The acting governor justified the closures by saying that the objective was not to restrain speech or communication but to review the operation of the outfits.  In other words, her defense is the jurisprudential distinction between content-neutral regulations (i.e., concerned not with the message but merely with the incidents of the speech, or one that merely controls the time, place or manner of speech, under well-defined standards) and a content-based restraint or censorship (i.e., the restriction based on the subject matter of the utterance or speech).

Content-based laws or regulations are generally treated as more suspect than content-neutral laws because of judicial concern about their effect on freedom of expression. Jurisprudence requires that a content-based regulation be justified by the existence of a grave and present danger of an evil which the state has the right to prevent.  Content-neutral regulations of speech or of conduct that may amount to speech are subject to lesser but still heightened scrutiny.

This distinction between content-based regulation of speech and content-neutral regulation was also appealed to by Cauayan City in Isabela when the city closed Newsound, a radio station operated by Bombo Radyo. The closure, according to the city, was in conformity with zoning regulations and was in no way connected with the broadcasts made by the station.  But the pretense of content-neutral regulation was rejected on the evidence that the radio station was an aggressive critic of the ruling administration. Hence the closure was declared invalid.
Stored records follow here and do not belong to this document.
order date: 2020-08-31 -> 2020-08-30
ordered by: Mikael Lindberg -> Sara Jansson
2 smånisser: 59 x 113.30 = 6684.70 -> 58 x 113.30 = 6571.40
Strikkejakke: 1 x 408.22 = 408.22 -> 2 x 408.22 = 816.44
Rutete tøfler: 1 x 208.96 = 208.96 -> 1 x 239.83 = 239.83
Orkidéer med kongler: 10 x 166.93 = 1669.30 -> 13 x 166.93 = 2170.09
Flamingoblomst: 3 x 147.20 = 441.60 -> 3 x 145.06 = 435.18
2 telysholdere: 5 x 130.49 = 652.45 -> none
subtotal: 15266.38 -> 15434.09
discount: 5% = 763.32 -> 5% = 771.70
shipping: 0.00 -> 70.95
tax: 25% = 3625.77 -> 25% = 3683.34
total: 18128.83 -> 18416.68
Unlike Newsound, however, which was privately owned, the Cebu media outfits in controversy are, I am told, run by the government.  And owned by the government, I suppose.  Acting Governor Magpale’s argument therefore comes down to saying that the province, in the exercise of its right not to speak, simply decided to gag itself.  There is, after all, a constitutionally recognized right not to speak.  But her supporters seem to be undermining her defense by giving the added reason that the outfits were being used to support the candidacy of opponents. Presumably, therefore, those running the closed media outfits were not exactly friends of the acting governor.  They too have been effectively gagged. And this makes reliance on the right not to speak less than credible.
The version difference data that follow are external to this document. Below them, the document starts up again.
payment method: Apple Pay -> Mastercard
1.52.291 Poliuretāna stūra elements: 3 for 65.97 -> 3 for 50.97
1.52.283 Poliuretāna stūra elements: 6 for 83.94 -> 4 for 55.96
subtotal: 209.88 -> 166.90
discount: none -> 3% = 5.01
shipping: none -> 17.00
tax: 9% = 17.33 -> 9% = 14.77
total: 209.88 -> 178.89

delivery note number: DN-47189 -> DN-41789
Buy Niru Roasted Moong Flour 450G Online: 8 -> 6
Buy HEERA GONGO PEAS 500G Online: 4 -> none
Even, however, during this season of good cheer when good guys sheath their daggers, let us recall what bad guys did in the past with the constitutional prohibition of prior restraint.  Let us hope that what happened then is not anywhere near to being repeated in Cebu and in the nation.

The field of freedom of expression in the martial law decade is a desolate wasteland. Newspapers and magazines and radios closed by the regime at the start of martial law remained closed, and so total was the regime’s hold on media that none of these closures occasioned a single freedom of expression case until 1984.  Later during the martial law regime, the closure of the opposition newspaper We Forum was followed by charges of rebellion against its editors and columnists. But the Supreme Court in 1984 did condemn the closure. “Such closure is in the nature of previous restraint or censorship abhorrent to the freedom of the press guaranteed under the fundamental law, and constitutes virtual denial of petitioners’ freedom to express themselves in dissent.”

Meanwhile, President Aquino, back from Baguio, is muscle-flexed to grapple with national problems, including the red balloon-carrying bishops! Contrary to what people had thought, he did sign the reproductive health bill before taking his vacation.  And his trip was not a penitential pilgrimage in expiation for having signed the bill.